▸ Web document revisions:
== Segment start ==

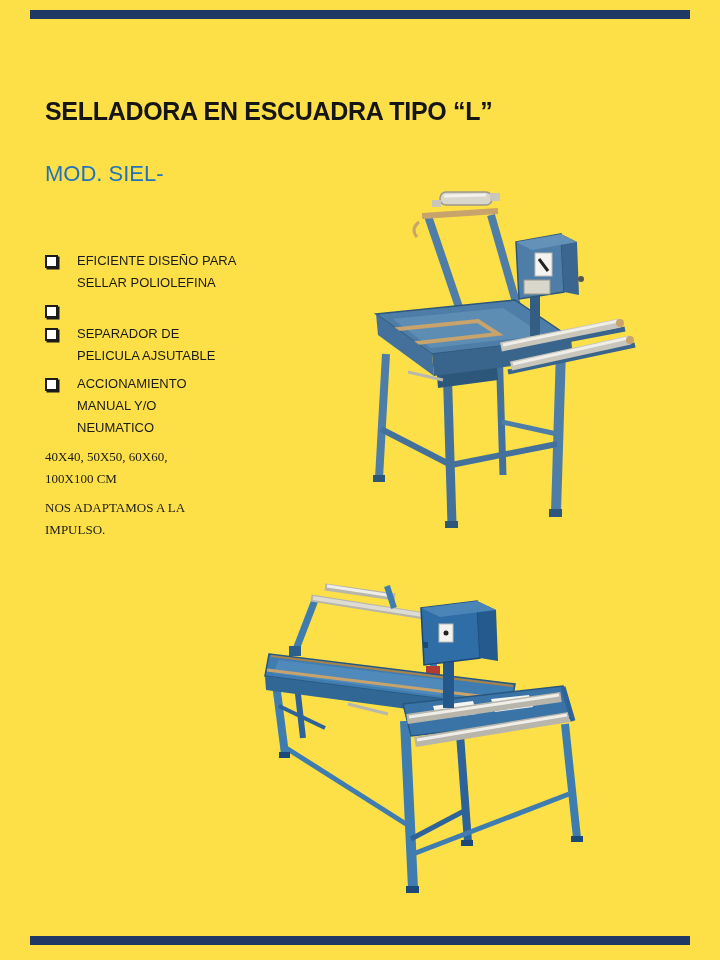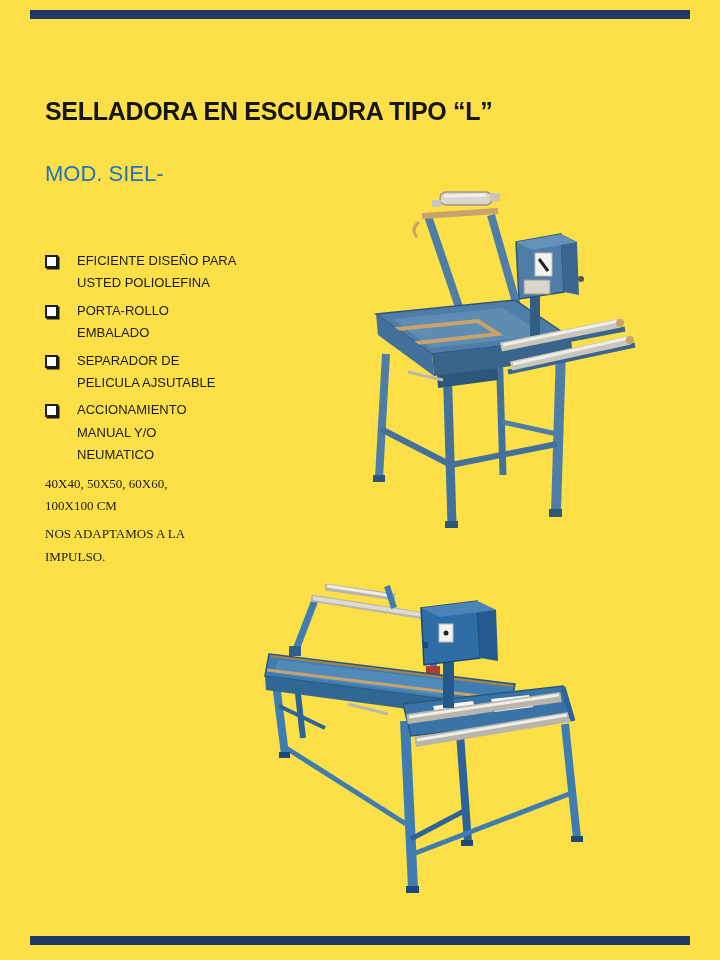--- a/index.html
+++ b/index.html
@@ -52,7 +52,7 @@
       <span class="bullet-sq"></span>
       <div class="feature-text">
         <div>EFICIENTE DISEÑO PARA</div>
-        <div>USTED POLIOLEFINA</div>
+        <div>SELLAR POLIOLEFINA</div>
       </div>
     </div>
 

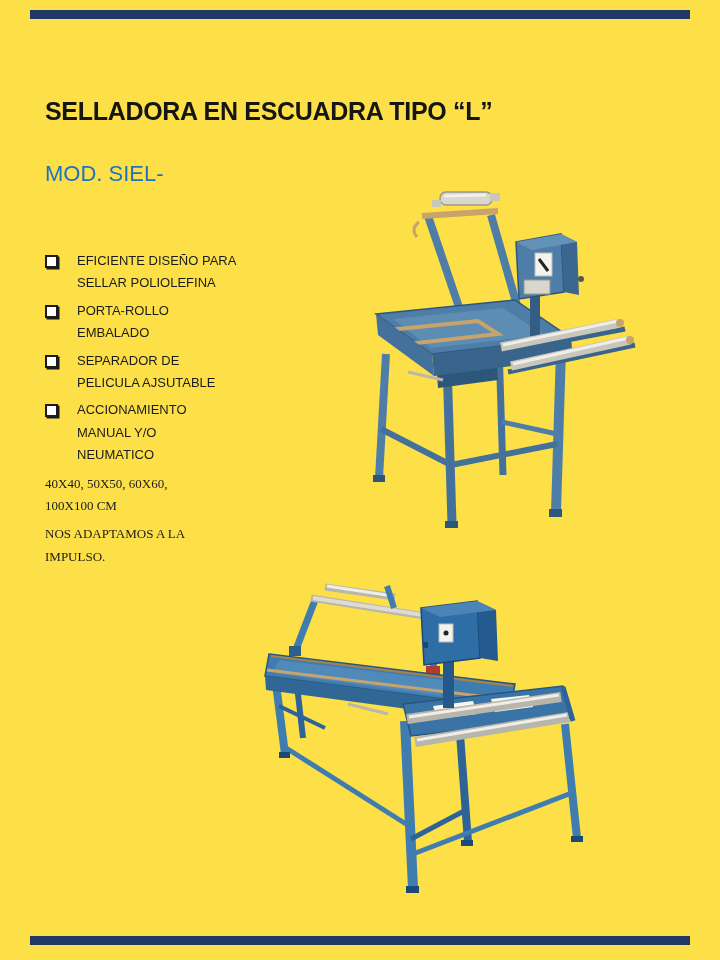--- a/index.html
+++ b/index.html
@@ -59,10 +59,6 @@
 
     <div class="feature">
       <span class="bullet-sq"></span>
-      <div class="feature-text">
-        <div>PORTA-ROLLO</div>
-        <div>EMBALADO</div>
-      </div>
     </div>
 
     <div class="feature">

== Segment end ==
== Segment start ==

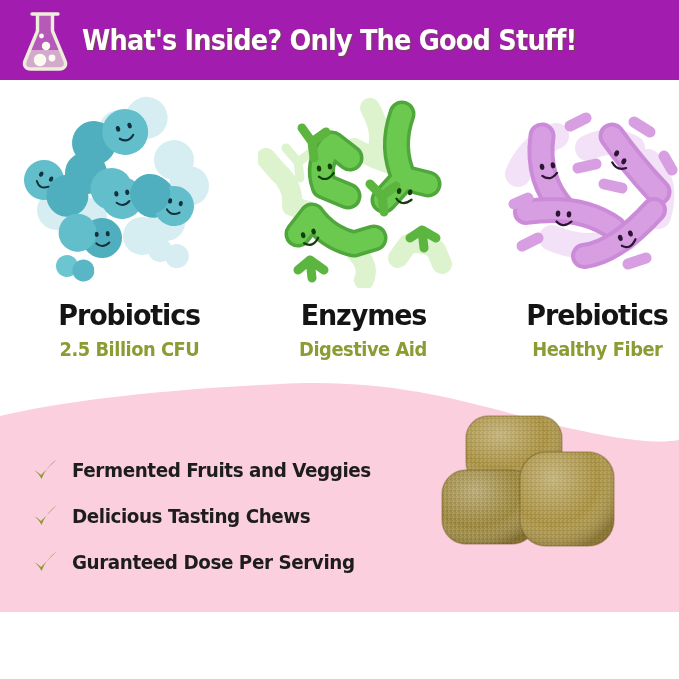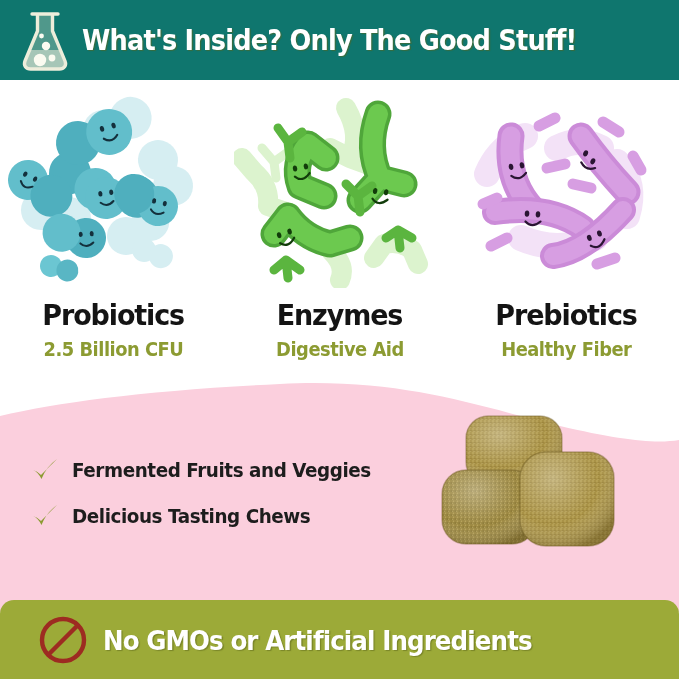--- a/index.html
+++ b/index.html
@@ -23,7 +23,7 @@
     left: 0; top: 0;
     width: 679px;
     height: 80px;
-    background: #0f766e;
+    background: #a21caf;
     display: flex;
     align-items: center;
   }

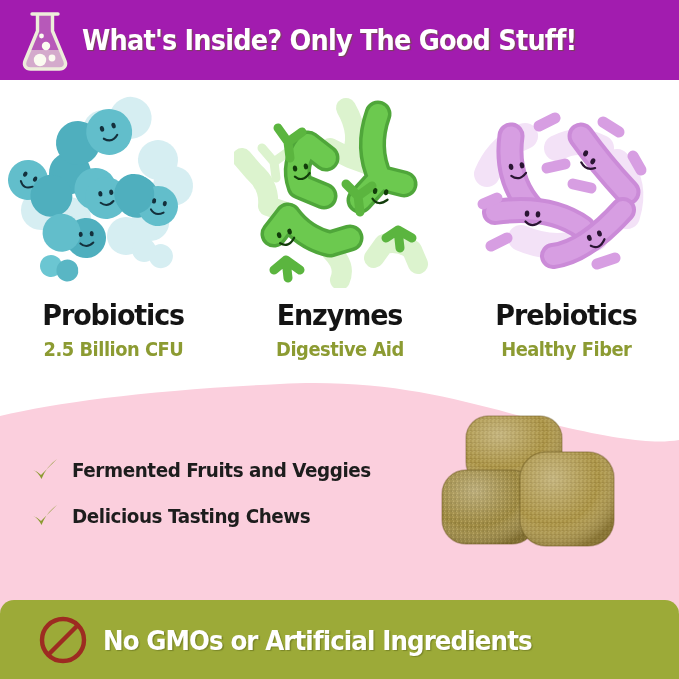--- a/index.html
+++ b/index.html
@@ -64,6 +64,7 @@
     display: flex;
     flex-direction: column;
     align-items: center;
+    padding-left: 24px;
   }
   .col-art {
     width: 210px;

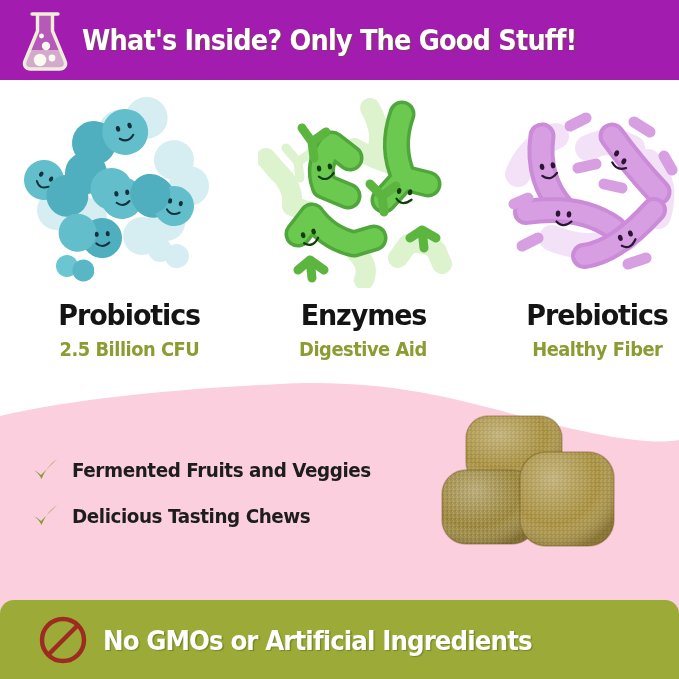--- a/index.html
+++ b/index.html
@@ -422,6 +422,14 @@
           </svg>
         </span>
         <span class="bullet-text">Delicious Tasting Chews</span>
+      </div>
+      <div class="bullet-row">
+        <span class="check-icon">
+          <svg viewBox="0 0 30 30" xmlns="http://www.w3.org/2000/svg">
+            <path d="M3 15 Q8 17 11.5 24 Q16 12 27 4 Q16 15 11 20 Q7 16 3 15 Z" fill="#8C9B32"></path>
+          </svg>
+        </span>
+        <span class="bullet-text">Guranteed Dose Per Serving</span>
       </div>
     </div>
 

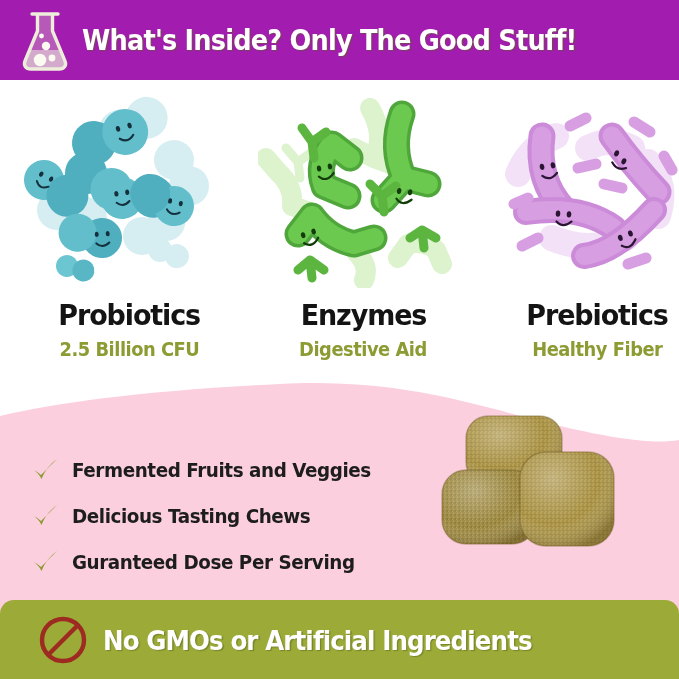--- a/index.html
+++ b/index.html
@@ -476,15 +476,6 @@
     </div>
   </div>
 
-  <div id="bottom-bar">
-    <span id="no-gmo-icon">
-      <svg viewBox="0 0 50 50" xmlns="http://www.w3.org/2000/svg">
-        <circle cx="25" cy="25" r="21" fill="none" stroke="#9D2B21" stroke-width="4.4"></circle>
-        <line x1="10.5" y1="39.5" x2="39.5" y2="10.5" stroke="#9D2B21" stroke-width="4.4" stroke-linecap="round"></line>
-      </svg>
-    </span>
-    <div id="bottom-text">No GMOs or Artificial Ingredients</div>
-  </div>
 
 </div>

== Segment end ==

▸ DIRECTIONS: Which lines of the data include "text"? Copy each of them.

▸ REPLY TO THE EXERCISE:
       <div class="feature-text">
-      <div class="feature-text">
         <span class="bullet-text">Delicious Tasting Chews</span>
+        <span class="bullet-text">Guranteed Dose Per Serving</span>
-    <div id="bottom-text">No GMOs or Artificial Ingredients</div>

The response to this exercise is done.